Appellant argues that even if the primary use of the products was to cut controlled substances, that activity does not constitute manufacture of a controlled substance. Minn.Stat. § 152.01, subd. 7 (1982), provides that:
“Manufacturing” * * * includes the production, quality control, and standardization by mechanical, physical, chemical, or pharmaceutical means, packing, repacking, tableting, encapsulating, labeling, re*418 labeling, filling, or by other process, of drugs.
Cutting appears to be a means of “standardization.” The trial court’s determination that the products were drug paraphernalia is not clearly erroneous.
Expert Witness
Appellant challenges the qualifications of the police officer to testify as an expert regarding the primary use of the products seized, alleging that he is not qualified because he lacks familiarity with possible legal uses of the products.
It is within the trial court’s broad discretion to determine the sufficiency of the foundation laid for an expert opinion.
Danielson v. Johnson, 366 N.W.2d 309, 314 (Minn.App.1985), pet. for rev. denied (Minn. June 24, 1985). The trial court’s determination that a witness is qualified to testify as an expert
will not be reversed unless it is based on an erroneous view of the law or is clearly not justified by the evidence.
Hueper v. Goodrich, 263 N.W.2d 408, 411 (Minn.1978).
According to the Rules:
If scientific, technical, or other specialized knowledge will assist the trier of fact to understand the evidence or to determine a fact in issue, a witness qualified as an expert by knowledge, skill, experience, training, or education, may testify thereto in the form of an opinion or otherwise.
Minn.R.Evid. 702.
As the supreme court explained, “The basic requirement of Rule 702 is the helpfulness requirement.” State v. Helterbridle, 301 N.W.2d 545, 547 (Minn.1980). Further, to be qualified as an expert,
[i]t is generally not necessary * * * [to] be the most qualified person in his field in order to render his opinions at trial. All that is necessary is that he have some specialized knowledge or training which will be of some assistance to the [trier of fact]. That knowledge may be gained through formal education or through years of occupational experience.
Hueper, 263 N.W.2d at 411 (citations omitted).
The police officer who testified at trial had more than 20 years’ experience as a police officer and four and one half years’ experience in drug enforcement. In addition to his training and investigation experience, he had participated in the execution of more than 250 search warrants involving narcotics.

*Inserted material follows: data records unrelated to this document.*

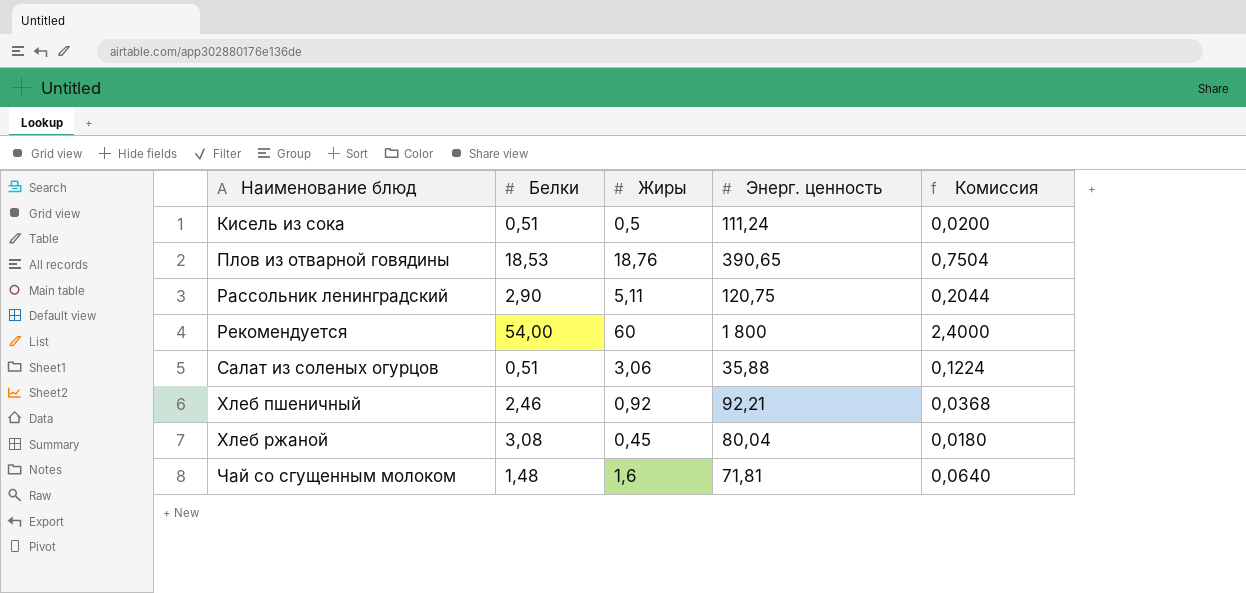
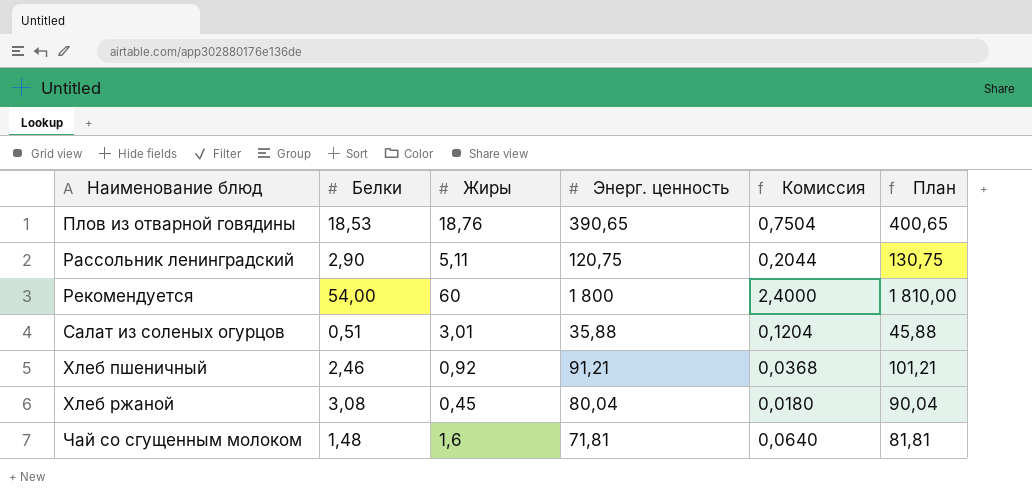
column План | formula: none -> [Энерг. ценность] + 10
row Кисель из сока: 0,51 | 0,5 | 111,24 | 0,0200 -> none
Салат из соленых огурцов | Жиры: 3,06 -> 3,01
Салат из соленых огурцов | Комиссия: 0,1224 -> 0,1204
Хлеб пшеничный | Энерг. ценность: 92,21 -> 91,21

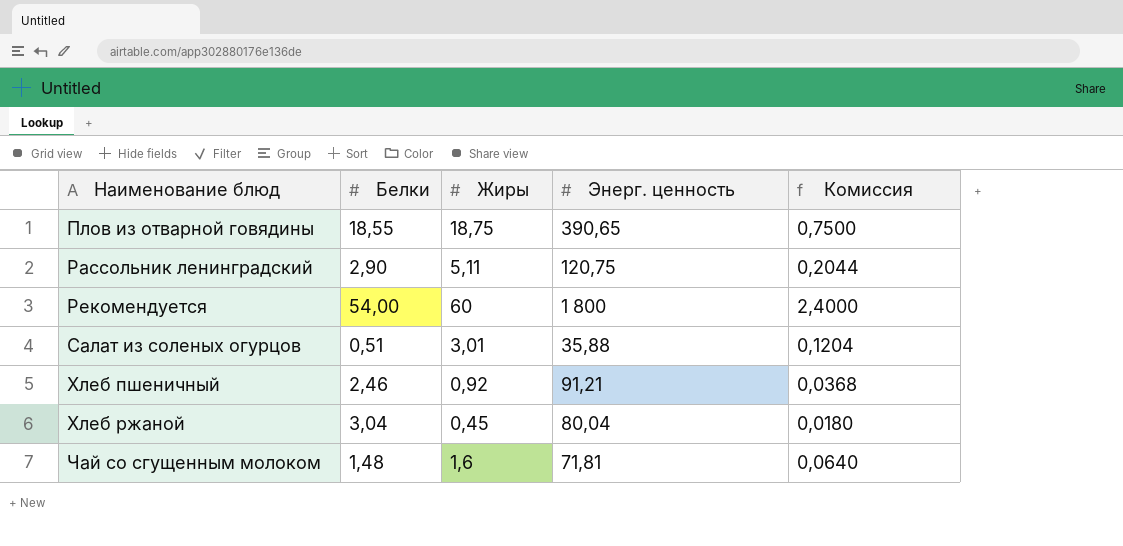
column План | formula: [Энерг. ценность] + 10 -> none
Плов из отварной говядины | Белки: 18,53 -> 18,55
Плов из отварной говядины | Жиры: 18,76 -> 18,75
Плов из отварной говядины | Комиссия: 0,7504 -> 0,7500
Хлеб ржаной | Белки: 3,08 -> 3,04

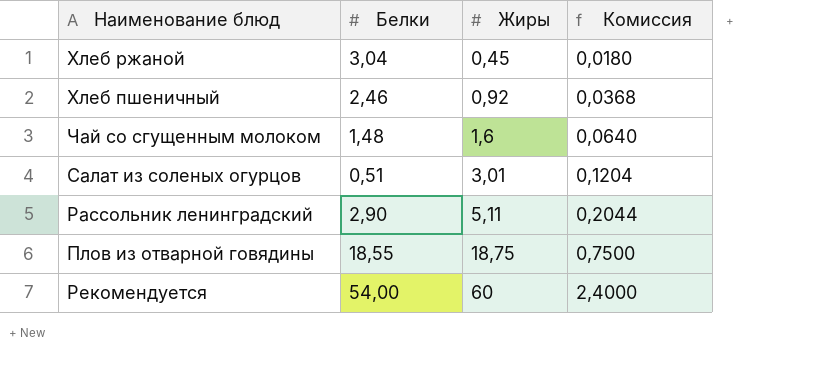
row order: Наименование блюд ascending -> Жиры ascending
column Энерг. ценность | position: 4 -> none

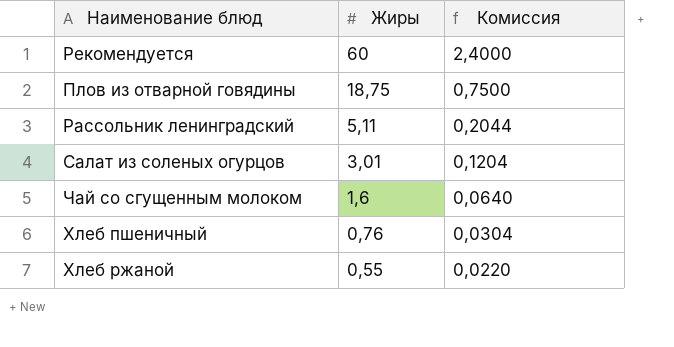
row order: Жиры ascending -> Жиры descending
column Белки | position: 2 -> none
Хлеб пшеничный | Жиры: 0,92 -> 0,76
Хлеб пшеничный | Комиссия: 0,0368 -> 0,0304
Хлеб ржаной | Жиры: 0,45 -> 0,55
Хлеб ржаной | Комиссия: 0,0180 -> 0,0220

The trial court did not abuse its discretion in allowing the police officer to testify as an expert.
DECISION
We hold that the drug paraphernalia statutes, Minn.Stat. § 152.02, subd. 18 (1982), and Minn.Stat. § 152.093 (1982), as applied, do not infringe on appellant’s constitutional rights to free association nor equal protection, that the trial court decision that various products were drug paraphernalia was not clearly erroneous, and that the trial court did not abuse its discretion in allowing a police officer to testify as an expert. The drug paraphernalia statutes, however, must be read to require a finding that the person possessing the items intend they be used as drug paraphernalia. Therefore, we hold that, although the trial court found objective characteristics indicating the items were drug paraphernalia, it did not find intentional possession of the items for use as drug paraphernalia. Because the trial court has not made a clear finding of an intent to possess and to sell the items for use as drug paraphernalia, we reverse and remand.
Reversed and remanded.
. In State v. Goulette, 258 N.W.2d 758-61 (Minn.1977), the Minnesota Supreme Court held
a trial court may accept a plea of guilty by an accused even though the accused protests that he is innocent.